- WORK REQUEST -
Return, from the material below, each line in which "text" occurs.

╔══

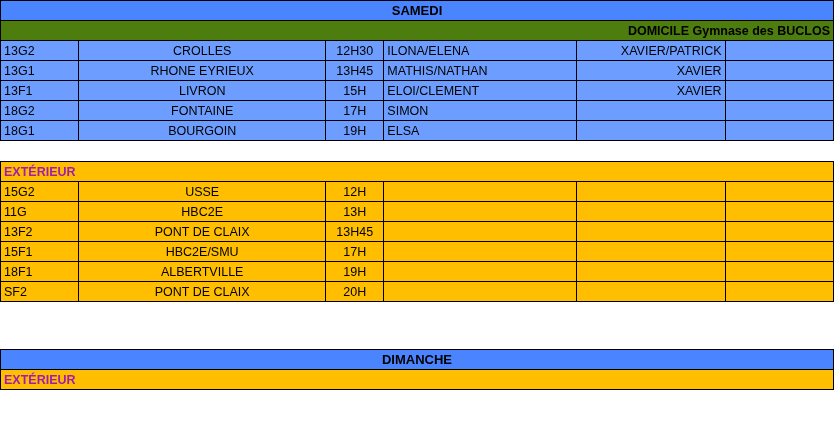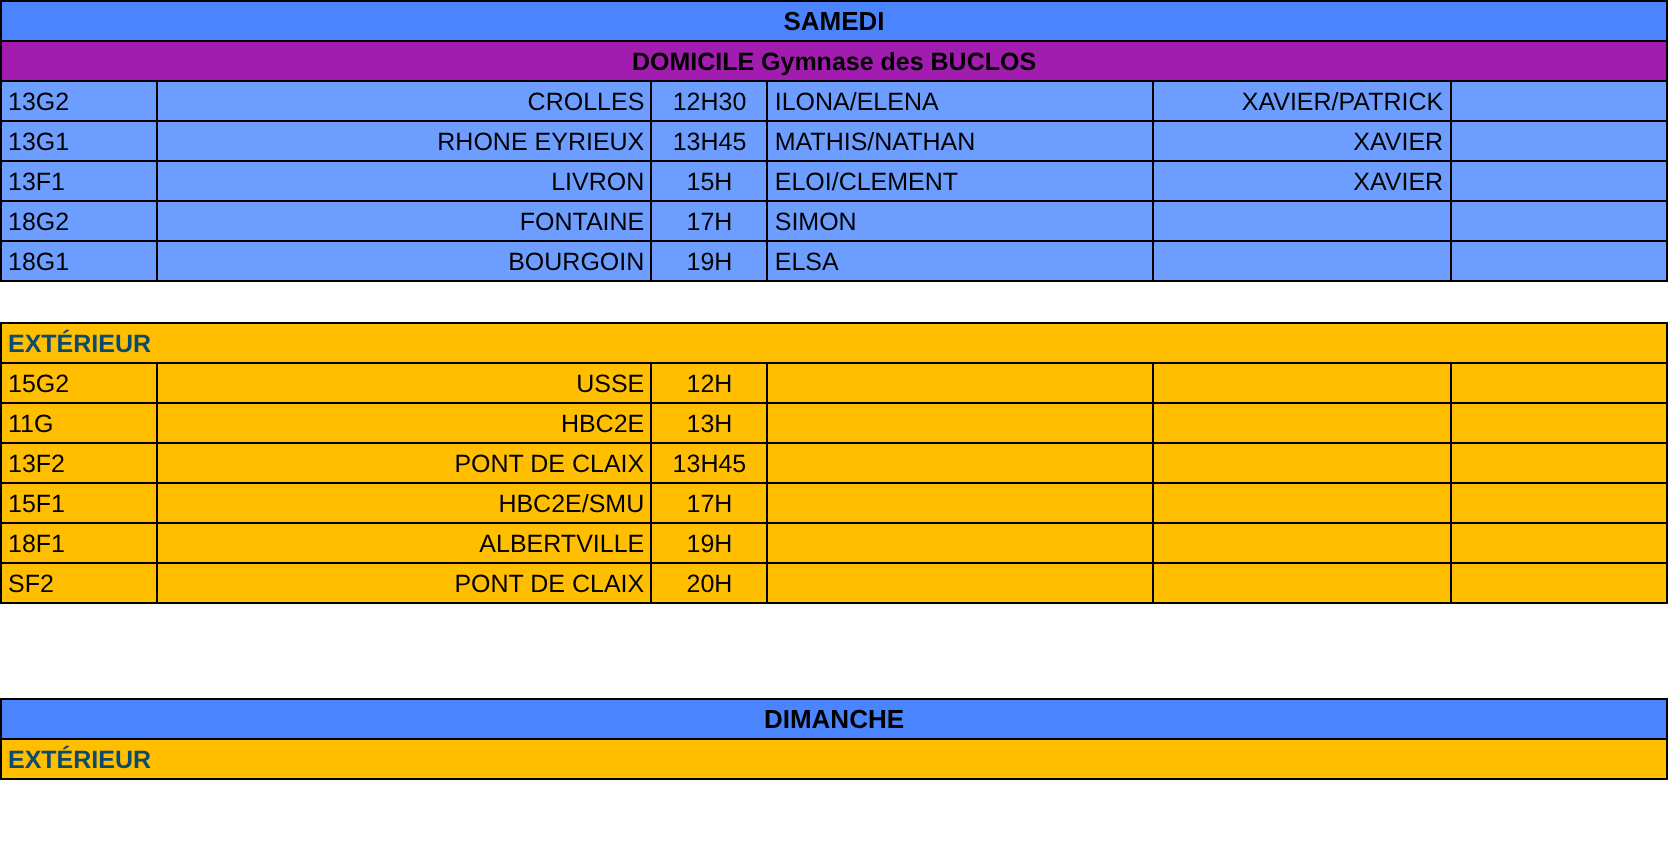--- a/index.html
+++ b/index.html
@@ -42,10 +42,10 @@
     font-size: 13px;
   }
   .section-blue td {
-    background: #a21caf;
+    background: #4d7c0f;
     color: #000000;
     font-weight: bold;
-    text-align: center;
+    text-align: right;
     font-size: 12.5px;
   }
   .section-orange td {

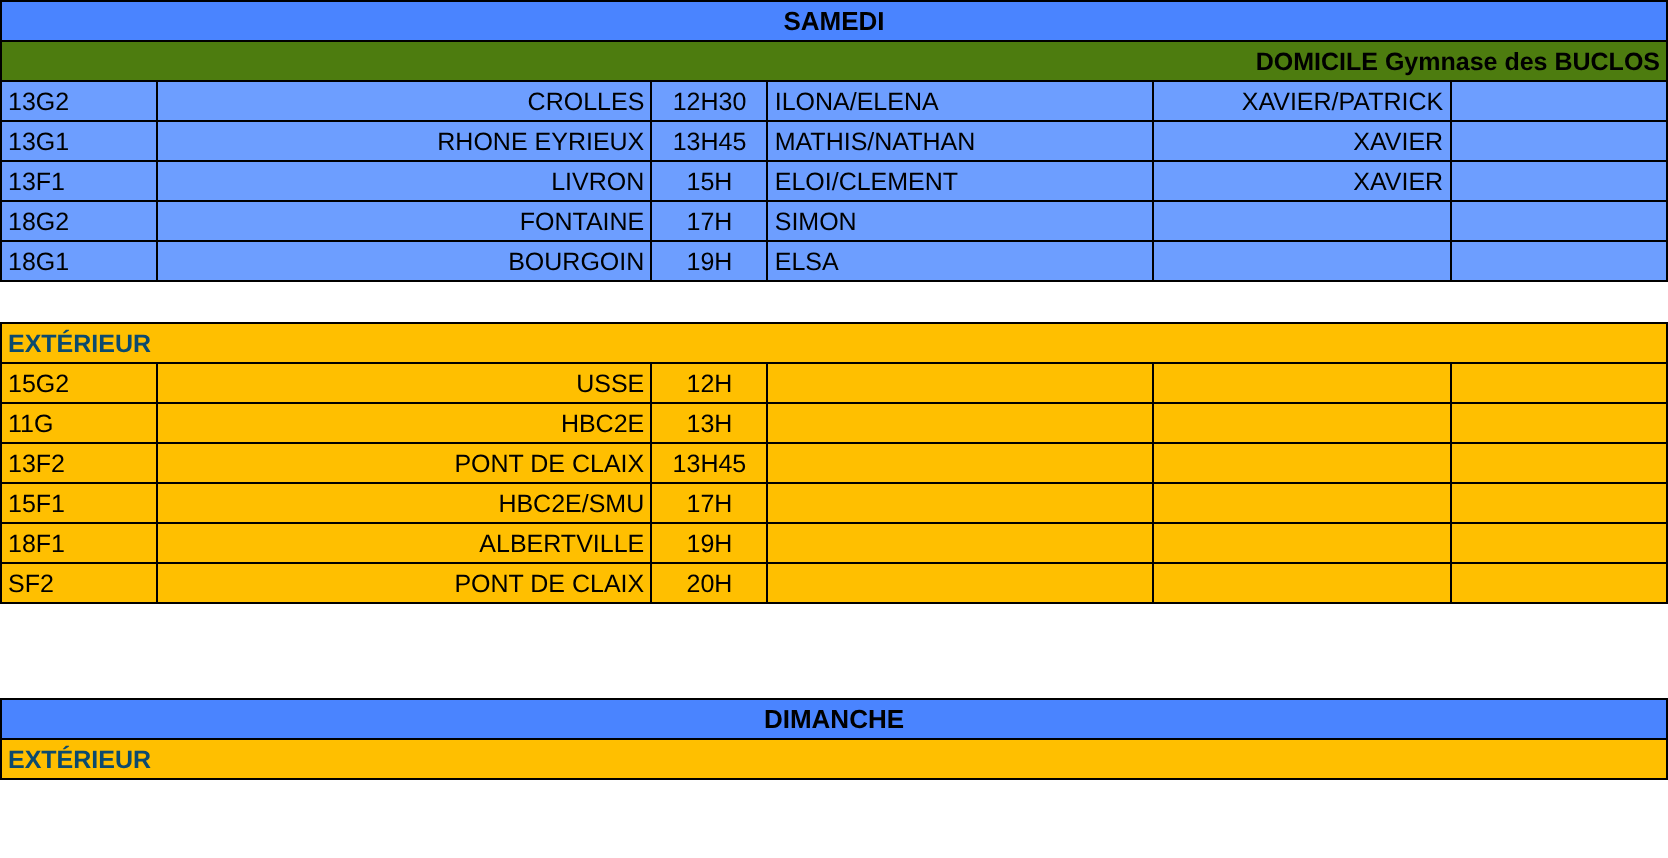--- a/index.html
+++ b/index.html
@@ -62,7 +62,7 @@
     background: #ffbf00;
   }
   .c-cat { width: 78px; text-align: left; }
-  .c-opp { width: 246px; text-align: right; margin-top: 17px; }
+  .c-opp { width: 246px; text-align: center; margin-top: 17px; }
   .c-time { width: 58px; text-align: center; }
   .c-ref1 { width: 192px; text-align: left; }
   .c-ref2 { width: 148px; text-align: right; }

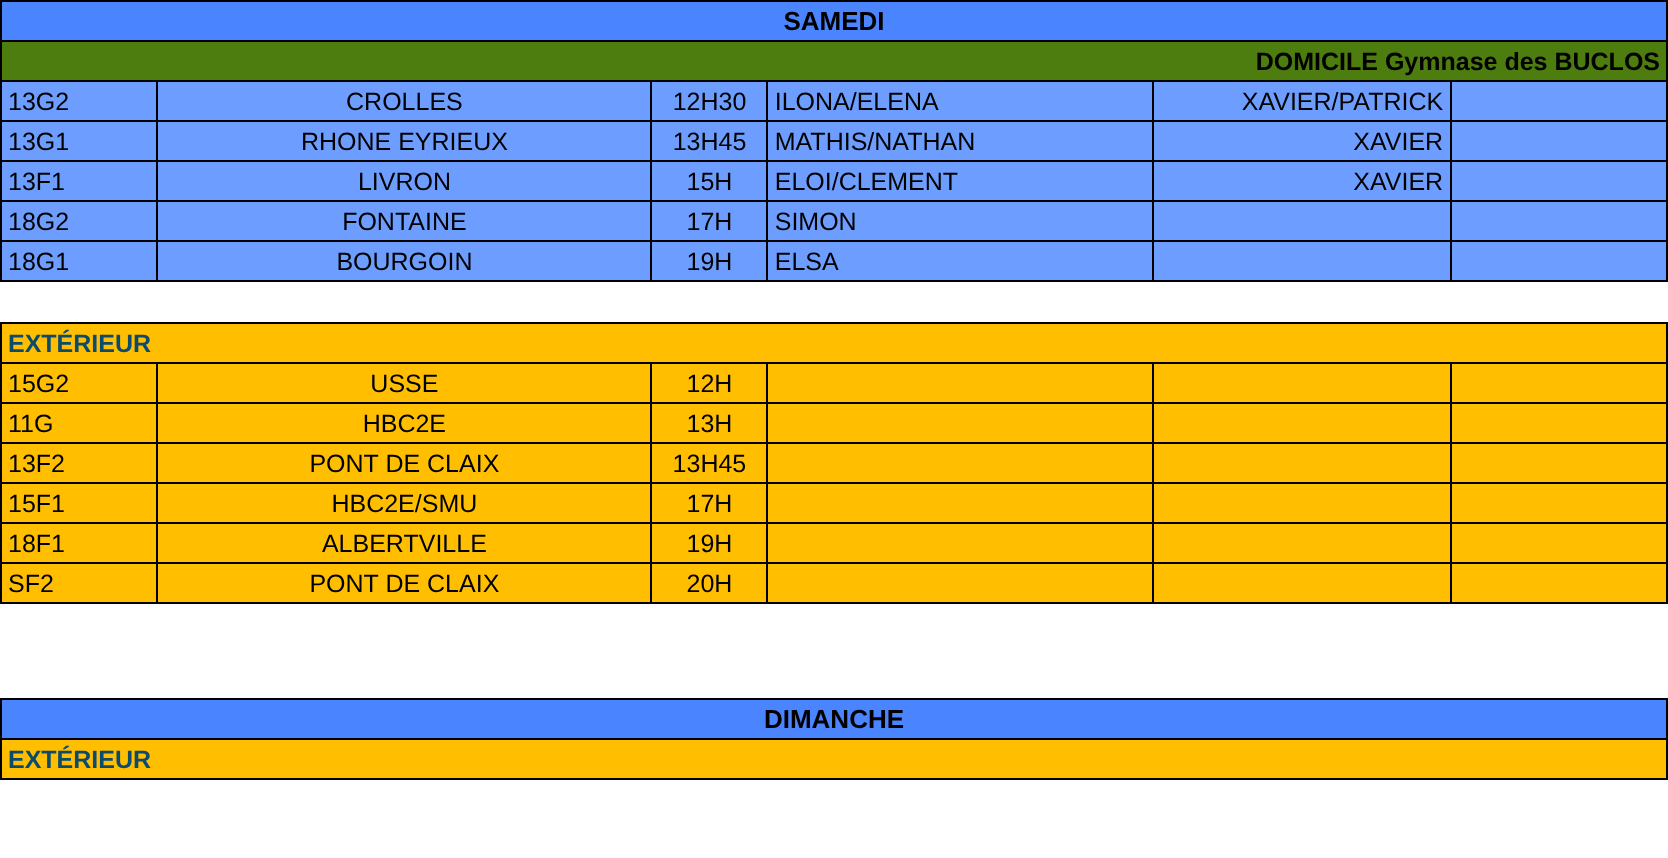--- a/index.html
+++ b/index.html
@@ -50,7 +50,7 @@
   }
   .section-orange td {
     background: #ffbf00;
-    color: #0c4a6e;
+    color: #a21caf;
     font-weight: bold;
     text-align: left;
     font-size: 12.5px;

╚══

- ANSWER SECTION -
-    text-align: center;
+    text-align: right;
   .c-cat { width: 78px; text-align: left; }
-  .c-opp { width: 246px; text-align: right; margin-top: 17px; }
+  .c-opp { width: 246px; text-align: center; margin-top: 17px; }
   .c-time { width: 58px; text-align: center; }
   .c-ref1 { width: 192px; text-align: left; }
   .c-ref2 { width: 148px; text-align: right; }
     text-align: left;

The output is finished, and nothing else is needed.